» Instructions to follow
For the entries below, the expected answer is the line with "από παχιά νέφη", the line with "top: 128px ->", and every line between them, exactly as written, and nothing more.

» Input records

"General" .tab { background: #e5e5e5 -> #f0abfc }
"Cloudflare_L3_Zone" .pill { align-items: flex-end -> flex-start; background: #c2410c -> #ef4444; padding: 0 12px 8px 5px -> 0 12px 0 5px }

* * *

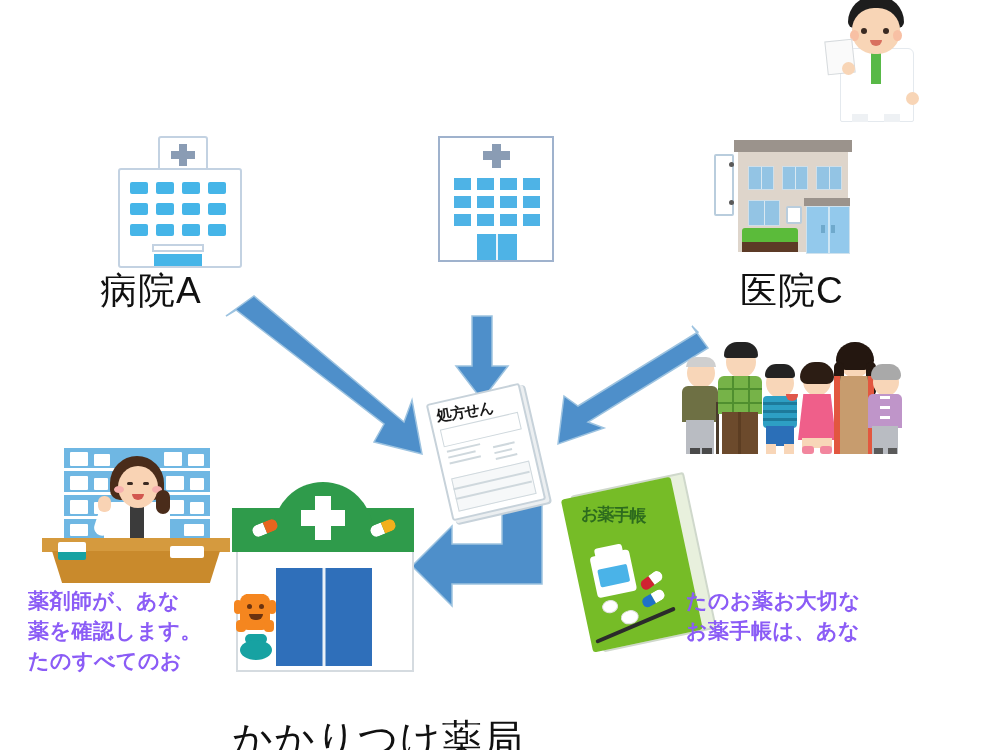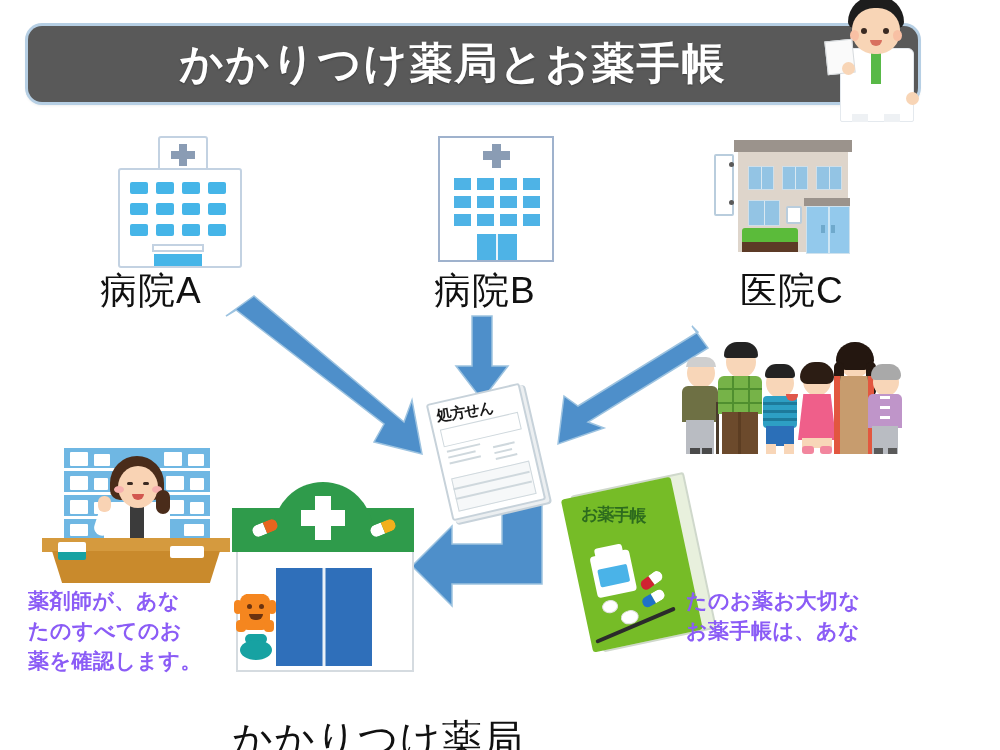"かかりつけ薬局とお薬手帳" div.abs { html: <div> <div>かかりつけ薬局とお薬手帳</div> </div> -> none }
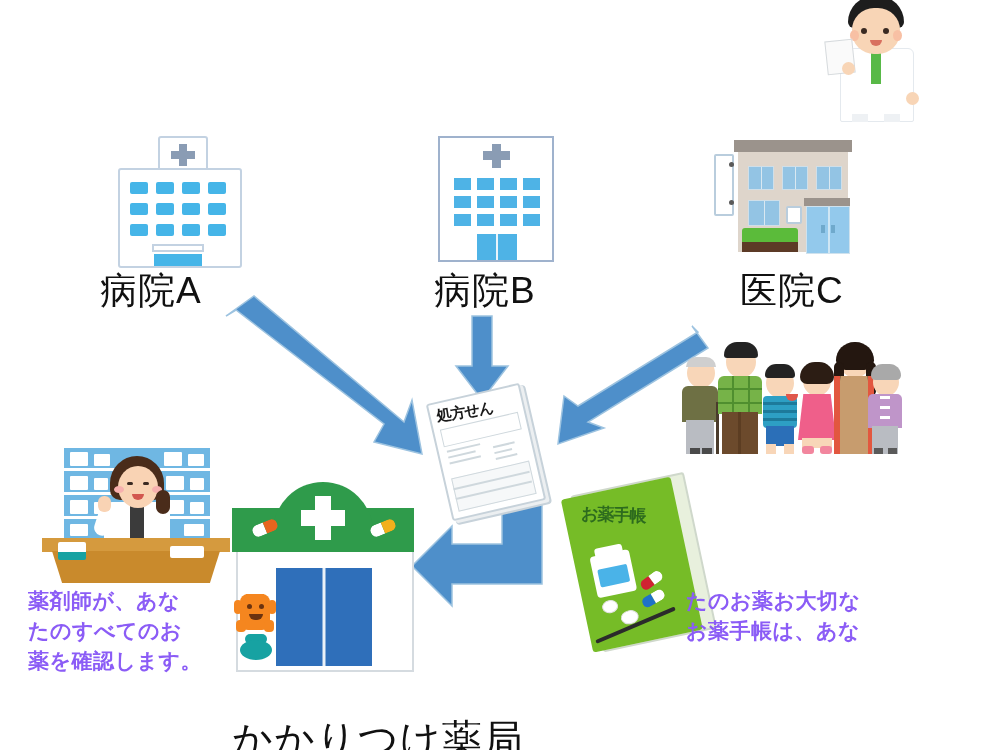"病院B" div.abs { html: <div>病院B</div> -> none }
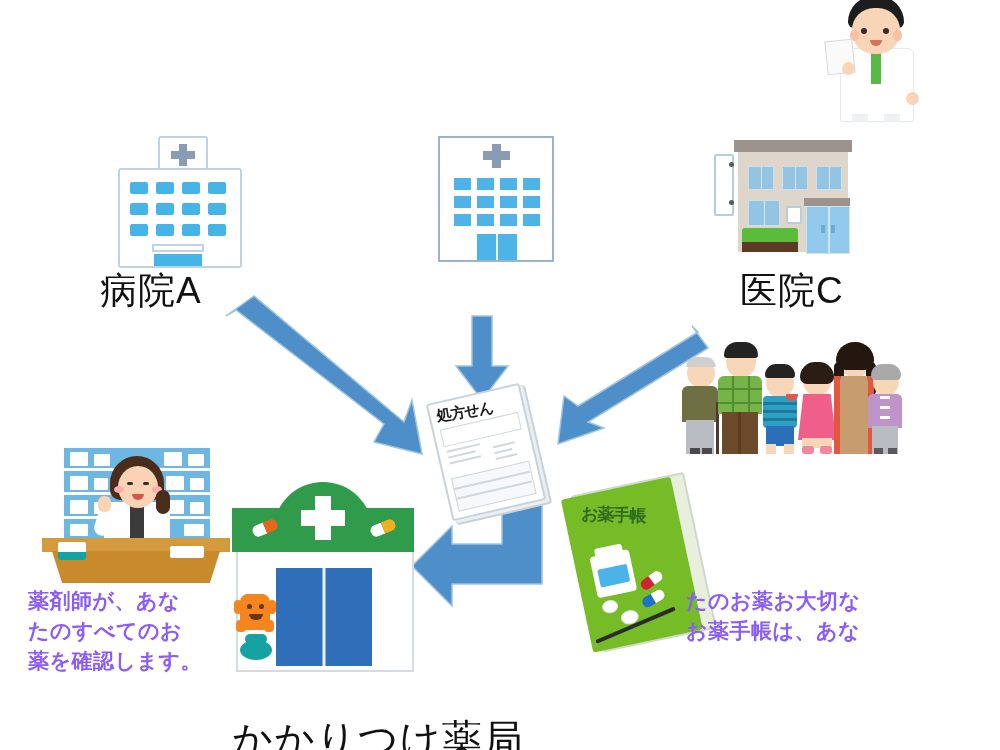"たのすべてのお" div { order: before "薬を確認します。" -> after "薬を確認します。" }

* * *

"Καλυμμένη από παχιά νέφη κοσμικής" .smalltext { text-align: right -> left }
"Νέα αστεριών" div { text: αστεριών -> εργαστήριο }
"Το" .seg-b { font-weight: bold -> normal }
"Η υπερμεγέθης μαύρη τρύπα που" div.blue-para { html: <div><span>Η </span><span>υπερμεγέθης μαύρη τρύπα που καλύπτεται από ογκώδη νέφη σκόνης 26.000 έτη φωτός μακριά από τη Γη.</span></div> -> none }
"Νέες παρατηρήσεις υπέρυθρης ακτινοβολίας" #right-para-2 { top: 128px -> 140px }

» Answer to this task
"Καλυμμένη από παχιά νέφη κοσμικής" .smalltext { text-align: right -> left }
"Νέα αστεριών" div { text: αστεριών -> εργαστήριο }
"Το" .seg-b { font-weight: bold -> normal }
"Η υπερμεγέθης μαύρη τρύπα που" div.blue-para { html: <div><span>Η </span><span>υπερμεγέθης μαύρη τρύπα που καλύπτεται από ογκώδη νέφη σκόνης 26.000 έτη φωτός μακριά από τη Γη.</span></div> -> none }
"Νέες παρατηρήσεις υπέρυθρης ακτινοβολίας" #right-para-2 { top: 128px -> 140px }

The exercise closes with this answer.